* What you have to do: Please report every line from the material that contains the word "image".

* Records to process:
▶
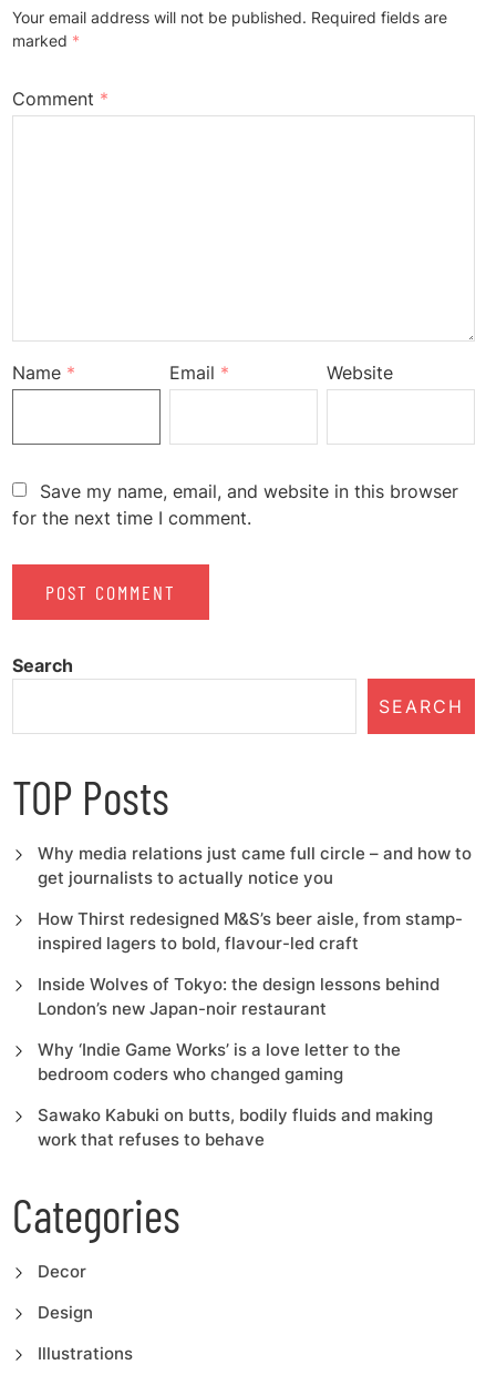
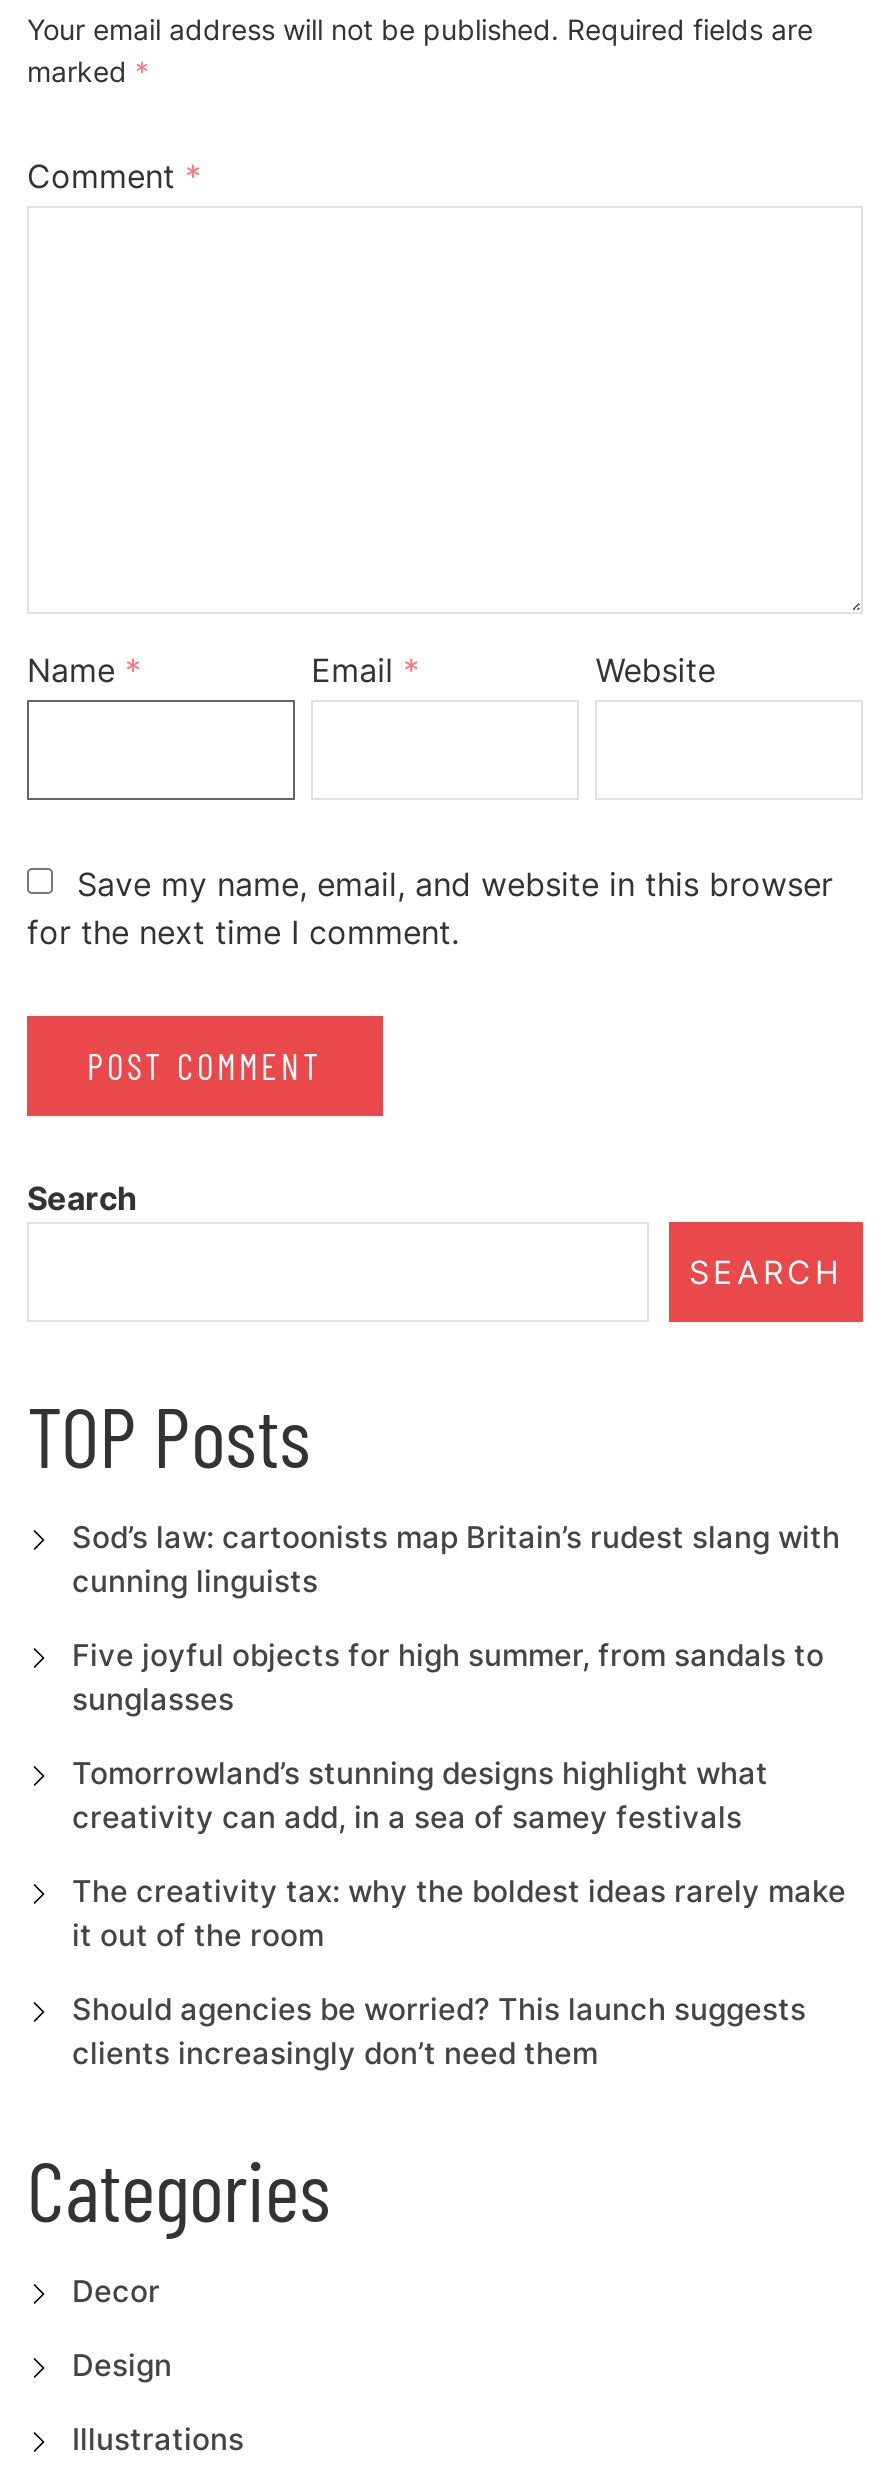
[37,843,471,888] Why media relations just came full circle – and how to | get journalists to actually notice you -> [72,1518,840,1600] Sod’s law: cartoonists map Britain’s rudest slang with | cunning linguists
[37,908,462,954] How Thirst redesigned M&S’s beer aisle, from stamp- | inspired lagers to bold, flavour-led craft -> [72,1636,824,1718] Five joyful objects for high summer, from sandals to | sunglasses
[37,974,439,1019] Inside Wolves of Tokyo: the design lessons behind | London’s new Japan-noir restaurant -> [72,1754,768,1836] Tomorrowland’s stunning designs highlight what | creativity can add, in a sea of samey festivals
[37,1039,400,1084] Why ‘Indie Game Works’ is a love letter to the | bedroom coders who changed gaming -> [72,1872,846,1954] The creativity tax: why the boldest ideas rarely make | it out of the room
[37,1104,432,1150] Sawako Kabuki on butts, bodily fluids and making | work that refuses to behave -> [72,1990,806,2072] Should agencies be worried? This launch suggests | clients increasingly don’t need them

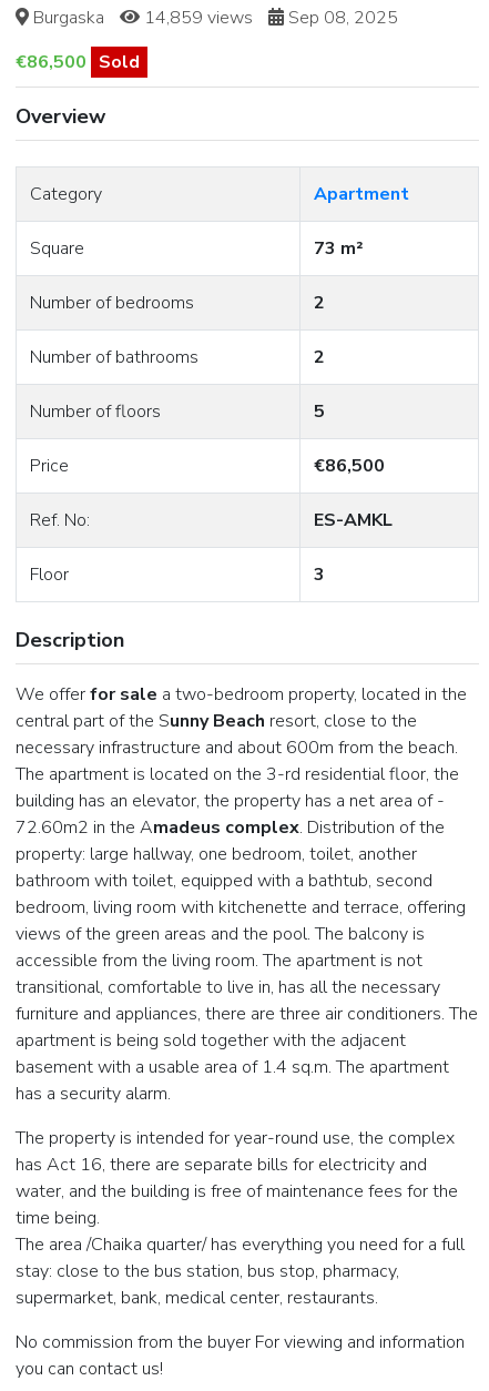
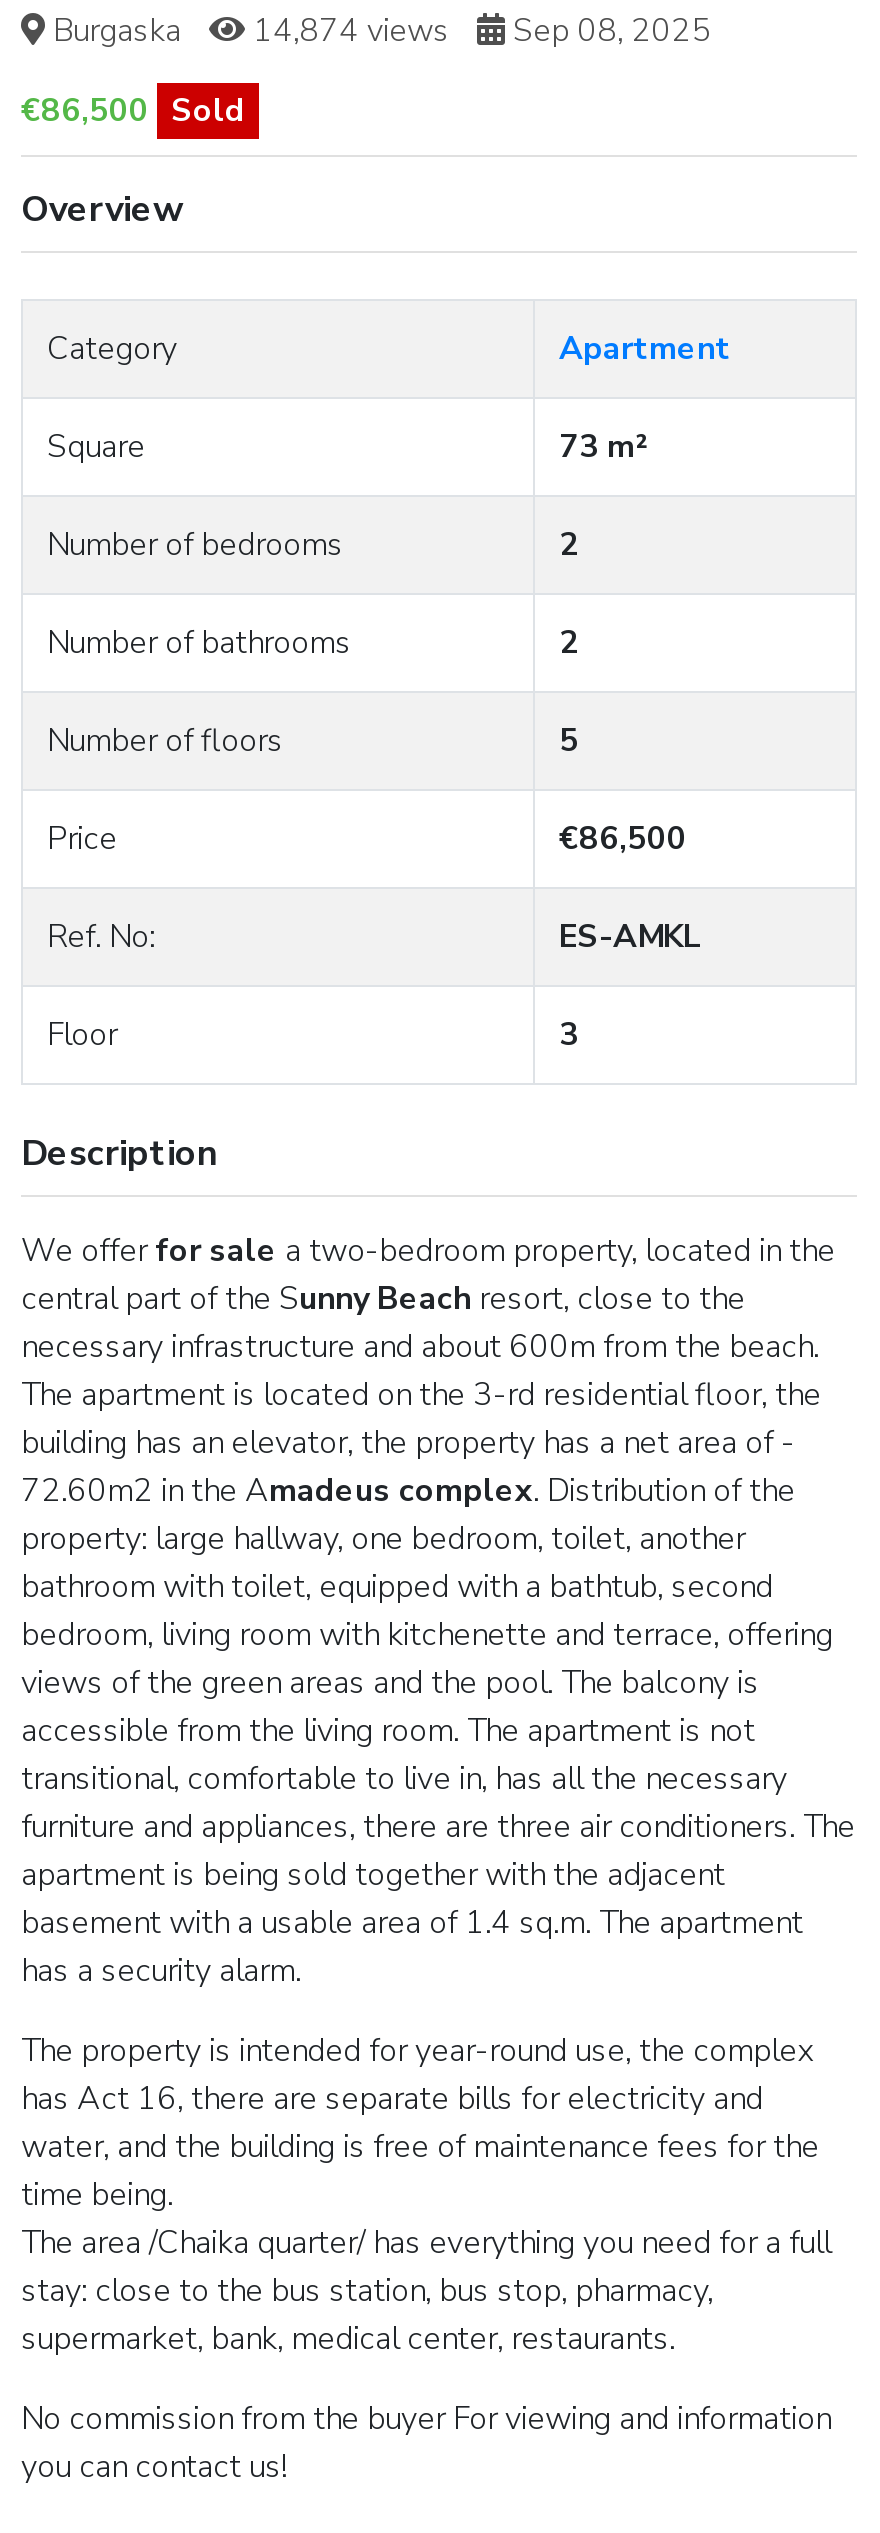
[29,6,398,30] Burgaska 14,859 views Sep 08, 2025 -> [45,9,711,53] Burgaska 14,874 views Sep 08, 2025

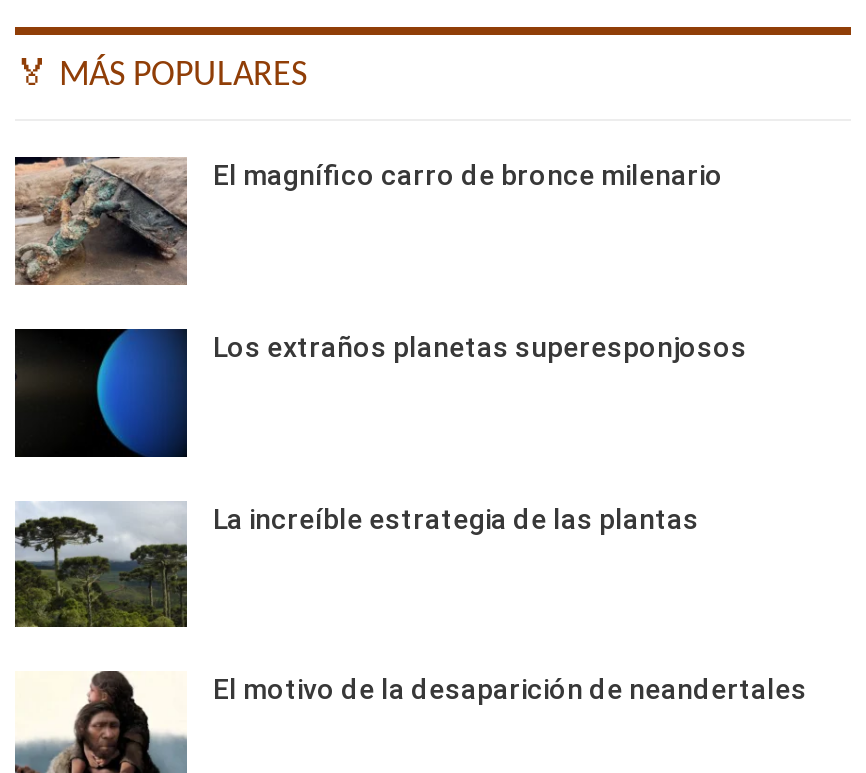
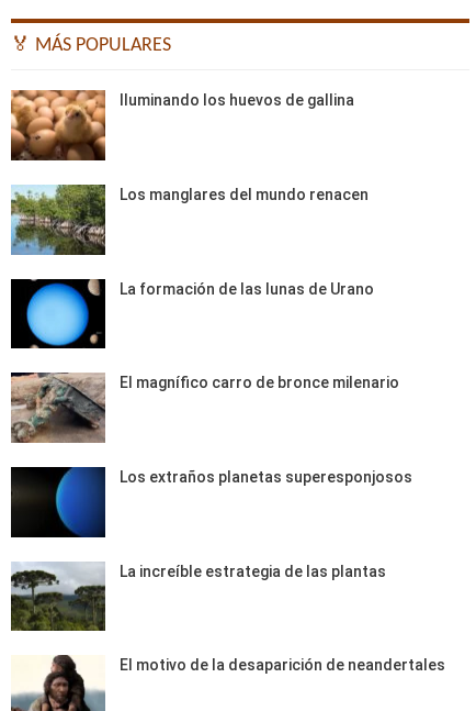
none -> [10,184,369,256] [image] | Los manglares del mundo renacen
none -> [10,278,374,349] [image] | La formación de las lunas de Urano
none -> [11,89,354,162] [image] | Iluminando los huevos de gallina

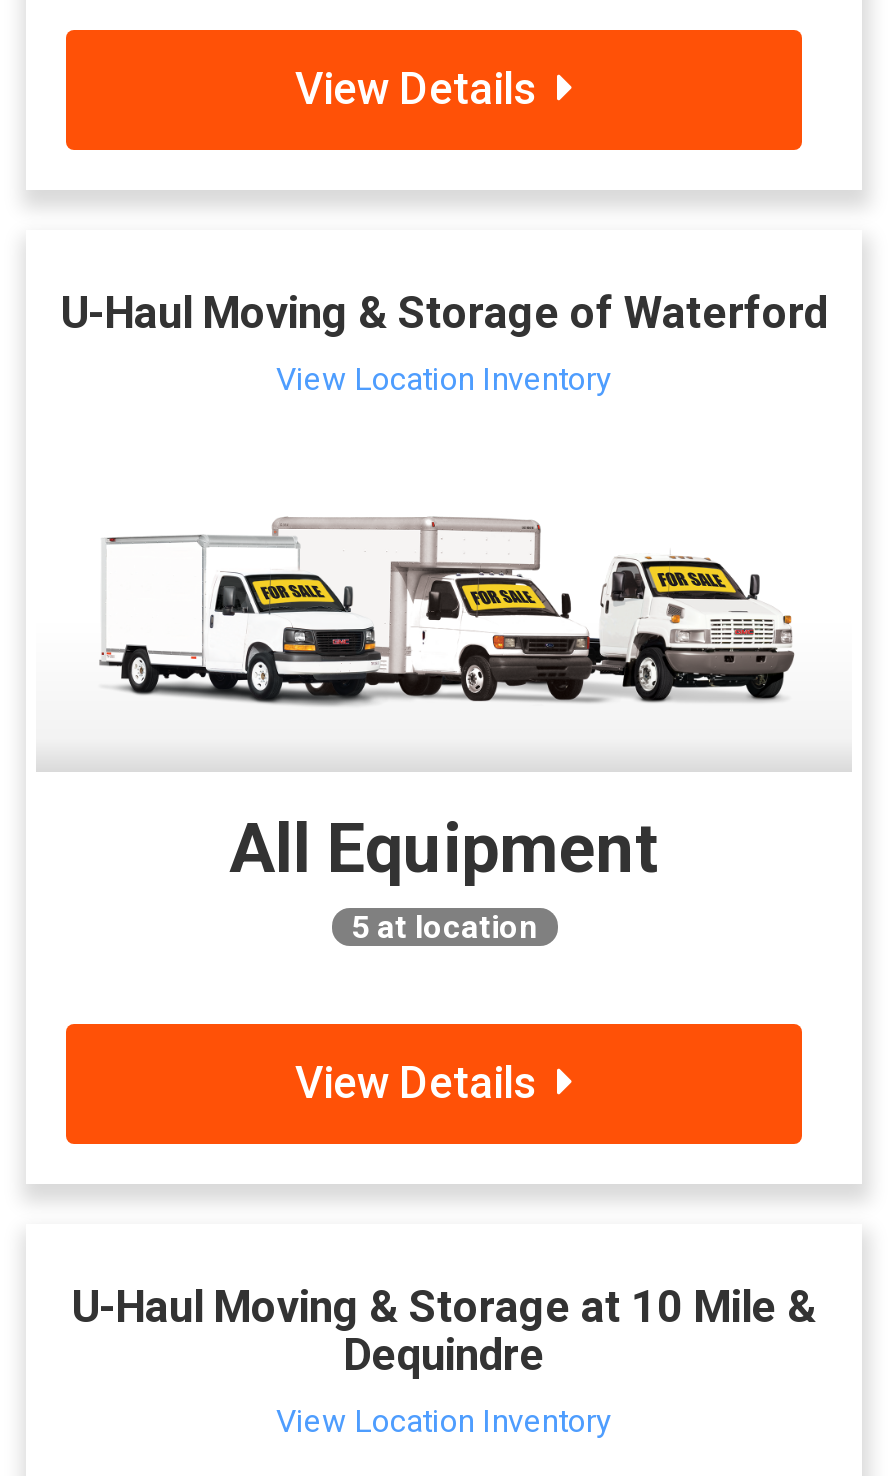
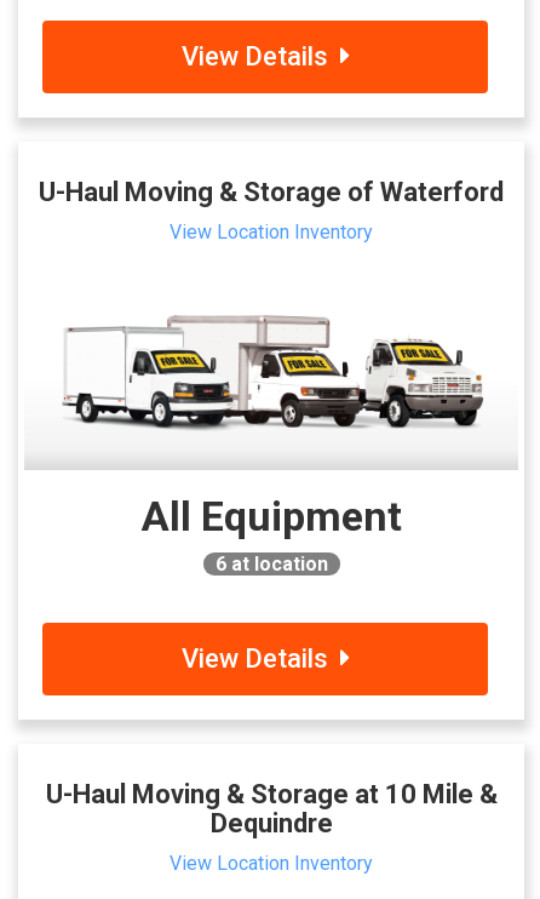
[351,908,537,946] 5at location -> [215,553,328,576] 6at location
◀
* Exercise solution:
none -> [10,184,369,256] [image] | Los manglares del mundo renacen
none -> [10,278,374,349] [image] | La formación de las lunas de Urano
none -> [11,89,354,162] [image] | Iluminando los huevos de gallina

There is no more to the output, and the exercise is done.